**EXERCISE REQUIREMENTS:** Transcribe every record as it stands and set the images aside.

**PROVIDED ENTRIES:**
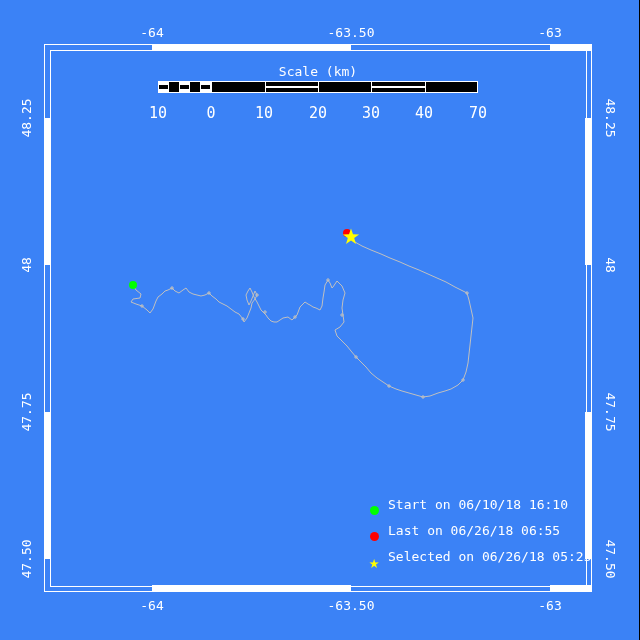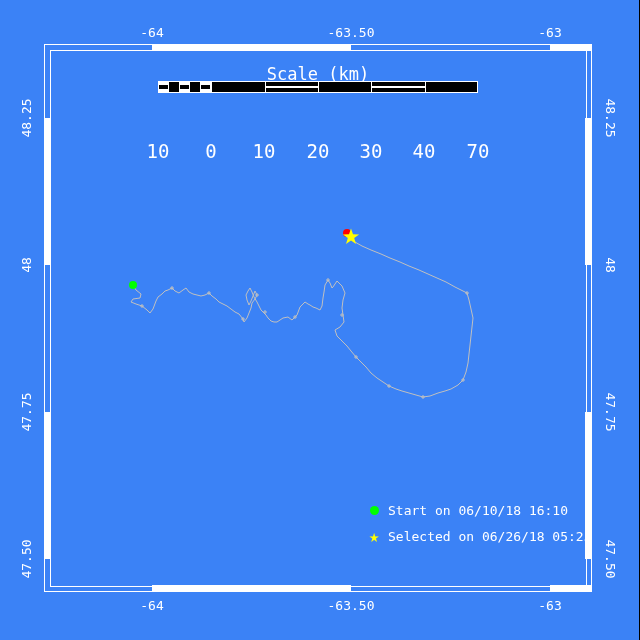--- a/index.html
+++ b/index.html
@@ -17,7 +17,7 @@
   .tick.left{transform:translate(-50%,-50%) rotate(-90deg);}
   .tick.right{transform:translate(-50%,-50%) rotate(90deg);}
   
-  .sb-title{font-size:17px;transform:translateX(-50%);white-space:nowrap;}
+  .sb-title{font-size:13px;transform:translateX(-50%);white-space:nowrap;}
   .sb-bar{left:158px;top:81px;width:320px;height:12px;border:1px solid #fff;box-sizing:border-box;}
   .sb-sec{position:absolute;top:0;bottom:0;border-right:1px solid #fff;box-sizing:border-box;background:#000;}
   .sb-sec.last{border-right:none;}

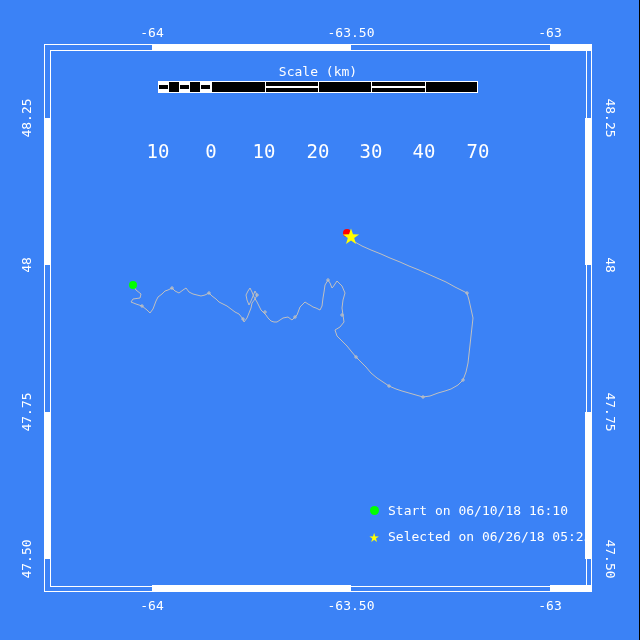--- a/index.html
+++ b/index.html
@@ -25,7 +25,7 @@
   .sb-cell{position:absolute;top:0;bottom:0;border-right:1px solid #fff;box-sizing:border-box;}
   .sb-cell.strip{background:linear-gradient(to bottom,#fff 0 30%,#000 30% 70%,#fff 70% 100%);}
   .sb-cell.dark{background:#000;}
-  .sb-lab{font-size:19px;transform:translateX(-50%);margin-top:36px;}
+  .sb-lab{font-size:15px;transform:translateX(-50%);}
   
   .legend{left:360px;top:497px;}
   .legend-row{display:flex;align-items:center;height:26px;}

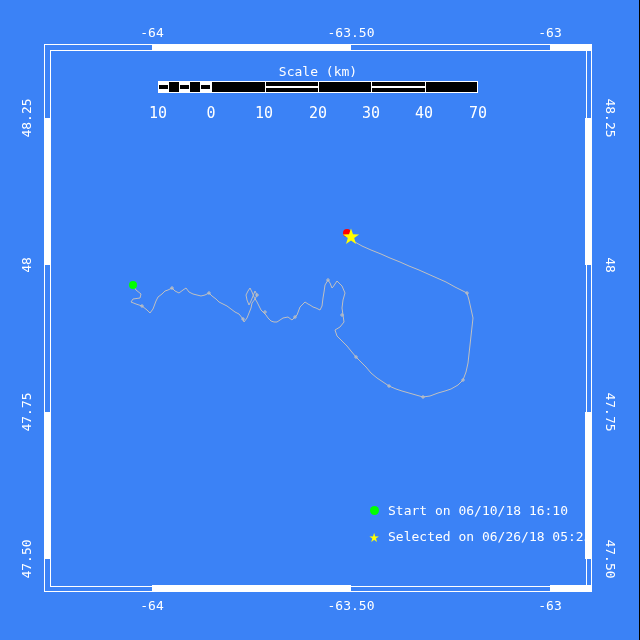--- a/index.html
+++ b/index.html
@@ -28,7 +28,7 @@
   .sb-lab{font-size:15px;transform:translateX(-50%);}
   
   .legend{left:360px;top:497px;}
-  .legend-row{display:flex;align-items:center;height:26px;}
+  .legend-row{display:flex;height:26px;}
   .legend-icon{width:28px;display:flex;justify-content:center;align-items:center;}
   .dot{width:9px;height:9px;border-radius:50%;}
   .legend-star{font-size:17px;line-height:17px;}

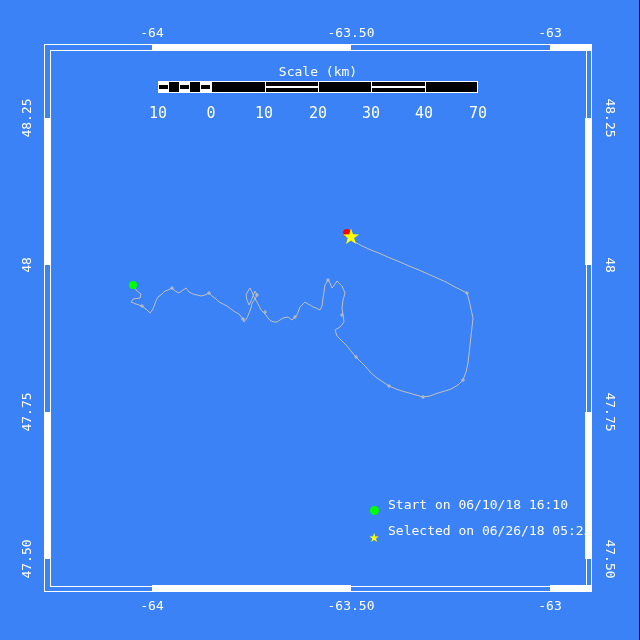--- a/index.html
+++ b/index.html
@@ -121,6 +121,12 @@
       <span class="legend-label">Start on 06/10/18 16:10</span>
     </div>
     <div class="legend-row">
+      <span class="legend-icon">
+          <span class="dot" style="background:#ff0000"></span>
+        </span>
+      <span class="legend-label">Last on 06/26/18 06:55</span>
+    </div>
+    <div class="legend-row">
       <span class="legend-icon legend-star" style="color:#ffff00">★</span>
       <span class="legend-label">Selected on 06/26/18 05:25</span>
     </div>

**WRITTEN REPLY:**
--- a/index.html
+++ b/index.html
@@ -17,7 +17,7 @@
   .tick.left{transform:translate(-50%,-50%) rotate(-90deg);}
   .tick.right{transform:translate(-50%,-50%) rotate(90deg);}
   
-  .sb-title{font-size:17px;transform:translateX(-50%);white-space:nowrap;}
+  .sb-title{font-size:13px;transform:translateX(-50%);white-space:nowrap;}
   .sb-bar{left:158px;top:81px;width:320px;height:12px;border:1px solid #fff;box-sizing:border-box;}
   .sb-sec{position:absolute;top:0;bottom:0;border-right:1px solid #fff;box-sizing:border-box;background:#000;}
   .sb-sec.last{border-right:none;}

--- a/index.html
+++ b/index.html
@@ -25,7 +25,7 @@
   .sb-cell{position:absolute;top:0;bottom:0;border-right:1px solid #fff;box-sizing:border-box;}
   .sb-cell.strip{background:linear-gradient(to bottom,#fff 0 30%,#000 30% 70%,#fff 70% 100%);}
   .sb-cell.dark{background:#000;}
-  .sb-lab{font-size:19px;transform:translateX(-50%);margin-top:36px;}
+  .sb-lab{font-size:15px;transform:translateX(-50%);}
   
   .legend{left:360px;top:497px;}
   .legend-row{display:flex;align-items:center;height:26px;}

--- a/index.html
+++ b/index.html
@@ -28,7 +28,7 @@
   .sb-lab{font-size:15px;transform:translateX(-50%);}
   
   .legend{left:360px;top:497px;}
-  .legend-row{display:flex;align-items:center;height:26px;}
+  .legend-row{display:flex;height:26px;}
   .legend-icon{width:28px;display:flex;justify-content:center;align-items:center;}
   .dot{width:9px;height:9px;border-radius:50%;}
   .legend-star{font-size:17px;line-height:17px;}

--- a/index.html
+++ b/index.html
@@ -121,6 +121,12 @@
       <span class="legend-label">Start on 06/10/18 16:10</span>
     </div>
     <div class="legend-row">
+      <span class="legend-icon">
+          <span class="dot" style="background:#ff0000"></span>
+        </span>
+      <span class="legend-label">Last on 06/26/18 06:55</span>
+    </div>
+    <div class="legend-row">
       <span class="legend-icon legend-star" style="color:#ffff00">★</span>
       <span class="legend-label">Selected on 06/26/18 05:25</span>
     </div>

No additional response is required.